Kaiser seniors to return December 7

On December 7,  Kaiser High School will reopen its gates to Kaiser seniors, with the rest of the student body to return in the 3rd quarter. Principal Justin Mew has introduced a phased reopening plan, with students coming back one grade level at a time, to prevent any potential COVID-19 super-spreader events centered at the school. Mew plans to push back calling for a return to the classroom until he can ensure the Kaiser community feels its students will be safe when doing so.

On September 28, Farrington-Kaiser-Kalani Complex Area Superintendent Dr. Rochelle Mahoe published a letter announcing that principals would be “communicat[ing] their school’s hybrid/blended learning model…with a start date no earlier than Monday, October 26.” Current full-distance learning models have been faced with pitfalls, and a return to the classroom, if only partial, would lessen the impact of distance-unique problems. With guidance from government health agencies, the state Department of Education (DOE) and the principals of the schools have been preparing for the eventual return to their respective campuses. However, the reaction to news of reopening has been mixed, with “a whole spectrum of responses” from community members, said Mew. The backlash led Mew to propose a later reopening date. 

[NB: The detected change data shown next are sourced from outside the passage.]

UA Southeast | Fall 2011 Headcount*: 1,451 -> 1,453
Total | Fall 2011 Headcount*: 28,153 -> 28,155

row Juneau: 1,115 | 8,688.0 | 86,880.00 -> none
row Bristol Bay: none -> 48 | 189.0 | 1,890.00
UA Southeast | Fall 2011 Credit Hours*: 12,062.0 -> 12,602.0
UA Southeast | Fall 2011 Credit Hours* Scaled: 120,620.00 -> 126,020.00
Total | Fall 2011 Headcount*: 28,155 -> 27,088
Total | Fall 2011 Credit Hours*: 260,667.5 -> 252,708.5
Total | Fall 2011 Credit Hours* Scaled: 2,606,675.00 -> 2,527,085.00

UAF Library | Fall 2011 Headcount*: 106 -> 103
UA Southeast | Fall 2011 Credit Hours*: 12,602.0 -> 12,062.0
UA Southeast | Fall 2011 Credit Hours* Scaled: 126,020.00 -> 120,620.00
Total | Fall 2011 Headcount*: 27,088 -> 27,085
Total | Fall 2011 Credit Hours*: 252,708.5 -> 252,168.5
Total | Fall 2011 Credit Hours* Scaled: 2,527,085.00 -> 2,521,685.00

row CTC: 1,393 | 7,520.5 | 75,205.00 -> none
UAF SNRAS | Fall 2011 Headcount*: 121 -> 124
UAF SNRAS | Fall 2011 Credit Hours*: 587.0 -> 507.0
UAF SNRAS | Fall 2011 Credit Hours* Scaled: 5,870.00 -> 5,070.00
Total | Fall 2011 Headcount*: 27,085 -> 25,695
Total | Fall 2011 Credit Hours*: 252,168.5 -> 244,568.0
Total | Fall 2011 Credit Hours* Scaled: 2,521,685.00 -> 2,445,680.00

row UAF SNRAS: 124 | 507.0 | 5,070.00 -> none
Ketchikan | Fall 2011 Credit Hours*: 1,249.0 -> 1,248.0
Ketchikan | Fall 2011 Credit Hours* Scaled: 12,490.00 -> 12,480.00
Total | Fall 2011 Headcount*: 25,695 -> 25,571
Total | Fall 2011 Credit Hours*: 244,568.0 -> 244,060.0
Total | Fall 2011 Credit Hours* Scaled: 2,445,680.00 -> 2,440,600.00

For most public school students in Hawaii, classes haven’t been held on campus since the 4th quarter of the 2019-2020 school year. Instead, schools across the state held online “enrichment activities,” in which students’ grades were not recorded. This school year, “enrichment” has given way to “distance learning,” with grades documented as per usual. With enrichment serving as a practice run, the transition has been mostly accepted, with some even enrolling in the Acellus learning program (which takes out classroom learning entirely in favor of video tutorials). However, many others wish to return to the physical classroom—the sooner the better.

At some point, in-person classes will resume, but nobody is certain when exactly that should be. It is widely agreed that the safest time to reopen would be when a reliable coronavirus vaccine is widely available. But every day online is another day spent on less effective learning, as most teachers have little to no experience in distance teaching. Most teachers agree that they want to return, but disagree on how and when they should do it.

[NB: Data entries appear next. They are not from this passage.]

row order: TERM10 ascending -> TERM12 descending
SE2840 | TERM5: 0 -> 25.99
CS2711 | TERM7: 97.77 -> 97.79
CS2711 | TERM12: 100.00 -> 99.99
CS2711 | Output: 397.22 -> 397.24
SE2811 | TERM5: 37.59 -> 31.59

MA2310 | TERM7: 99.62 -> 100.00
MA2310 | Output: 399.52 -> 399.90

It has been the principal’s responsibility to find balance. Mew says the greatest difficulty is reconciling education with students’ safety: “What’s educationally best for our students—academic, social, emotional, physical—is very important to me,” he said, “as well as safety, of students, faculty, staff, [and the] community. It’s all of that coming into play.” By holding meetings, talking to parents, and distributing surveys, Mew has been integrating the various opinions of the Kaiser community. “A principal never works in isolation,” he said. Through interactions with community members, both in and out of school, reopening plans have been taking shape.

These plans, though, are subject to unforeseen variables. “The way that COVID acts is going to make a huge difference…when things turn south…that’ll change things right away,” Mew said. But for now, he wants to push ahead. “Based on the current level, we’re going to do it…to begin phasing in this quarter,” Mew said. 

Before a full reopening commences, students will return to campus in stages under various hybrid models. Some are less favored than others—a common complaint of blended models, for example, is that teaching partial classes in person is actually worse than holding online classes in whole groups. One model could have potentially brought back the entire student body by the end of the semester, by recalling individual grade levels biweekly from October 26 on. The planned model is similar to this, but with a start date in December instead. Further adjustments will be clarified by letters from the school.

“I’m still getting more information so I can make that decision, and in the end, it’s going to be my call,” said Mew. When reopening plans for Kaiser are released, whatever or whenever the details are, they will be for the benefit of all parties. And in the meantime, it falls to everyone in the Kaiser community to continue working with distance learning, so that this experiment becomes a positive experience.